Exact copy, pictures excluded: reproduce every record below.

◇ ◇ ◇

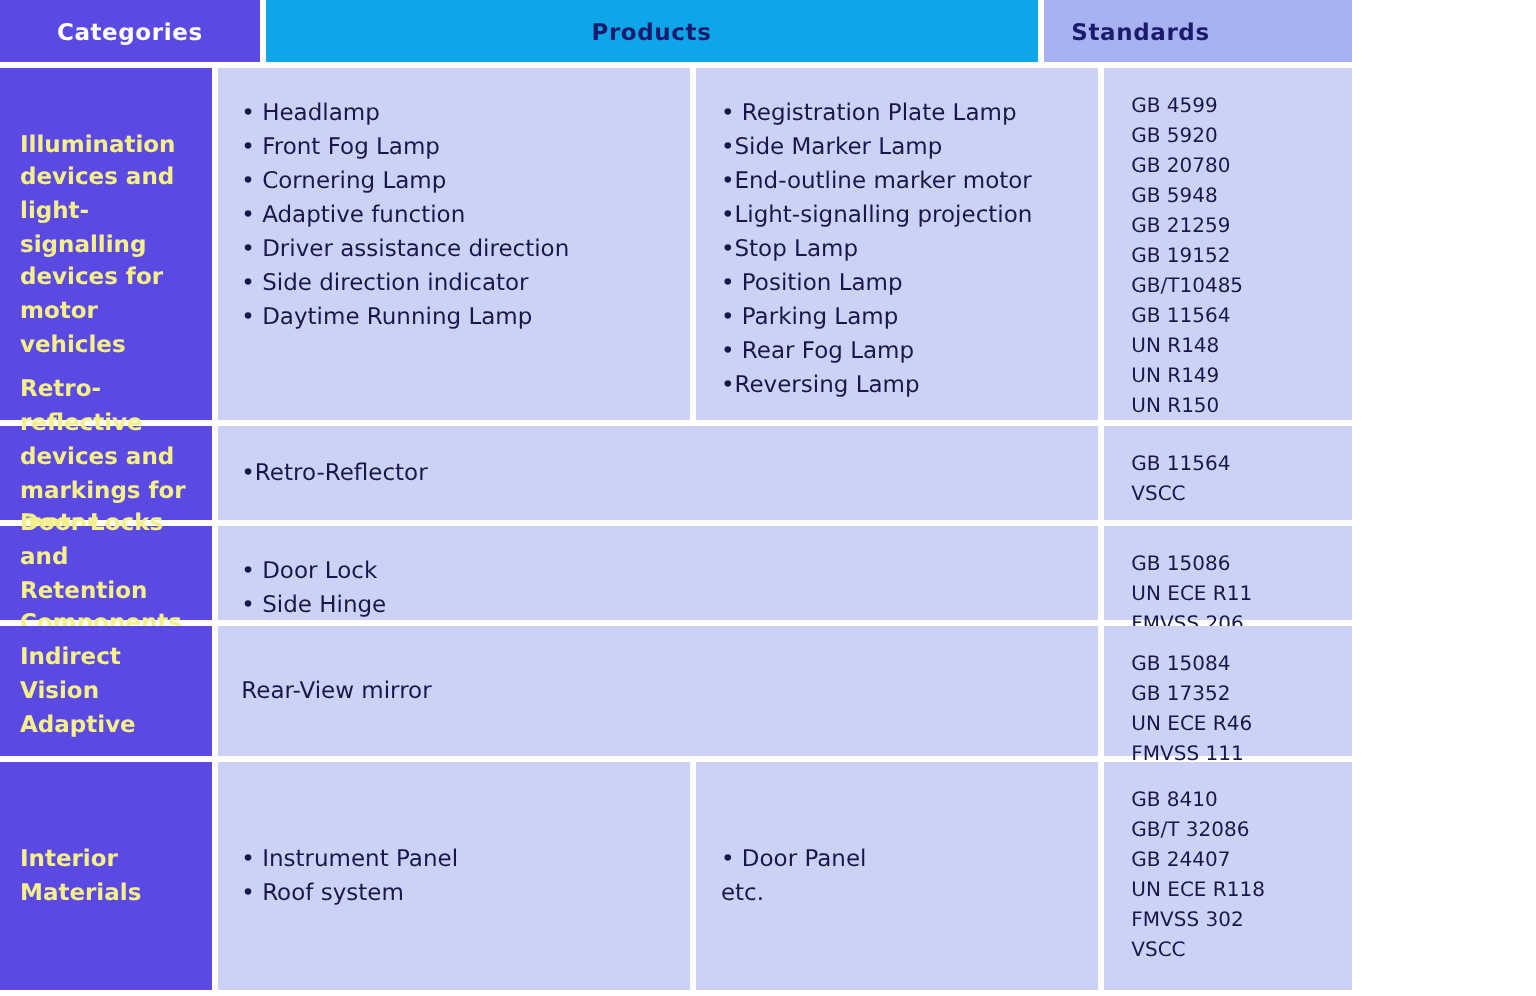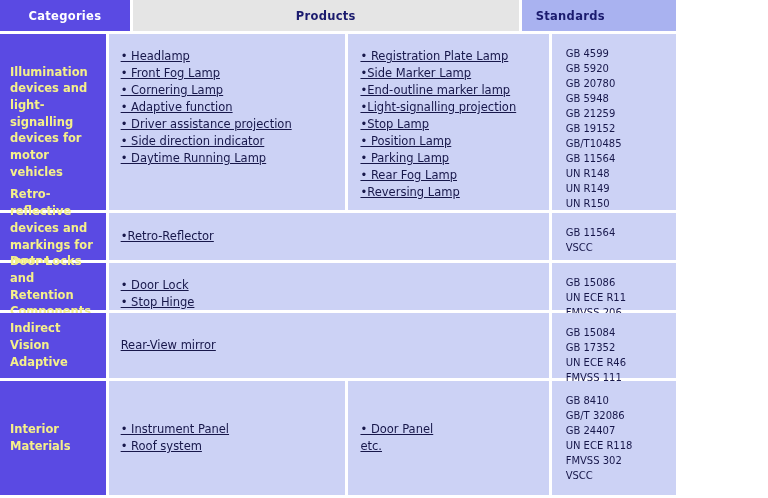"Products" .h-prod { background: #e5e5e5 -> #0ea5e9 }
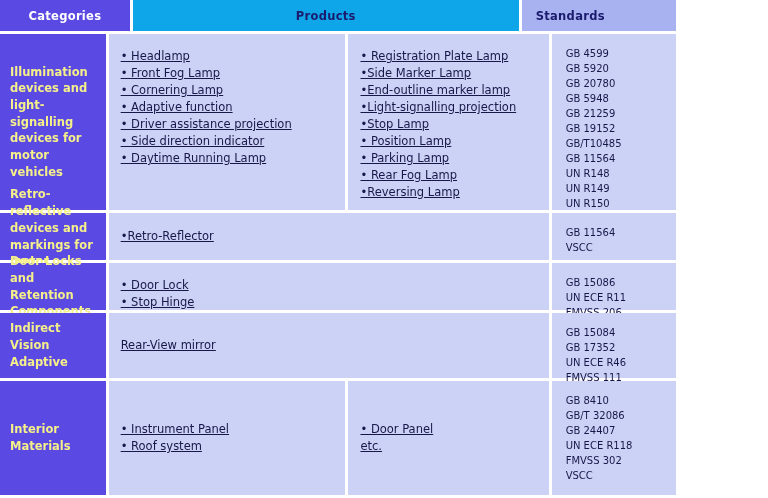"• Headlamp" .prod-col { text-decoration: underline -> none }
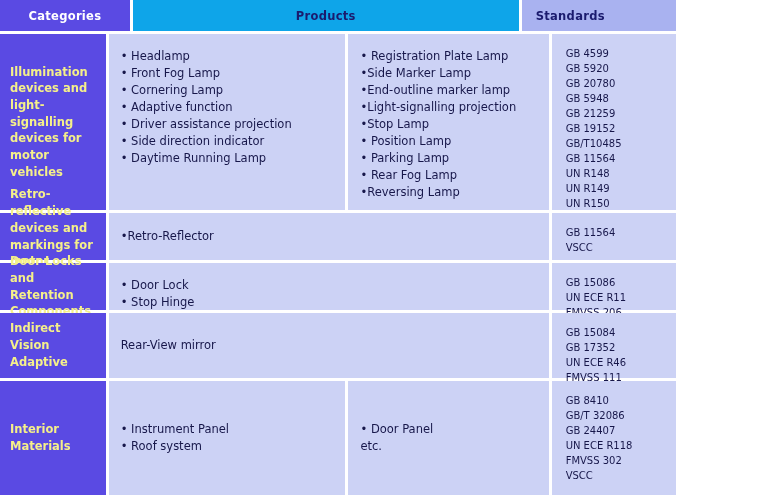"•End-outline marker lamp" div.itm { text: lamp -> motor }
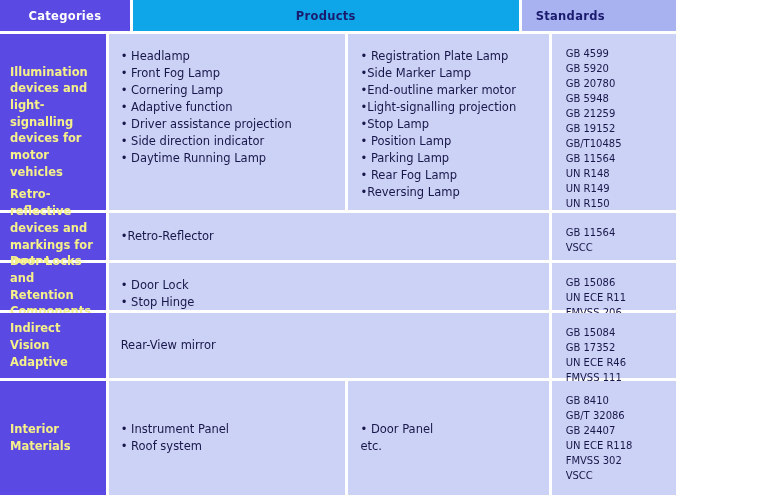"• Driver assistance projection" div.itm { text: projection -> direction }
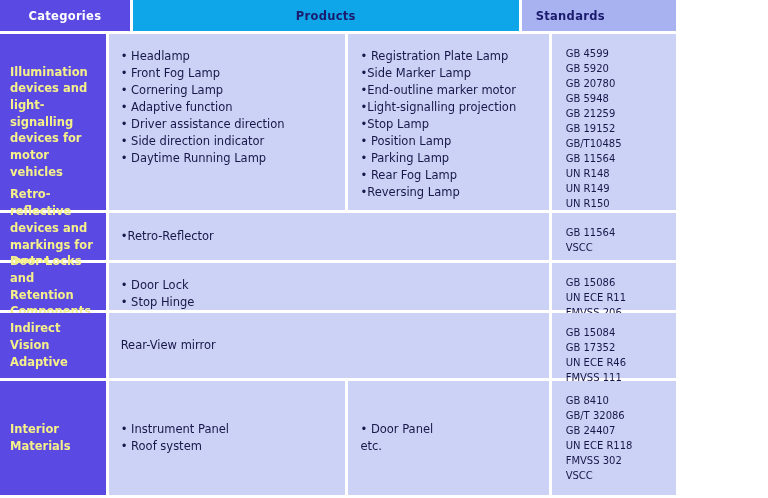"• Stop Hinge" div.itm { text: Stop -> Side }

◇ ◇ ◇

* ANSWER TO THIS EXERCISE
"Products" .h-prod { background: #e5e5e5 -> #0ea5e9 }
"• Headlamp" .prod-col { text-decoration: underline -> none }
"•End-outline marker lamp" div.itm { text: lamp -> motor }
"• Driver assistance projection" div.itm { text: projection -> direction }
"• Stop Hinge" div.itm { text: Stop -> Side }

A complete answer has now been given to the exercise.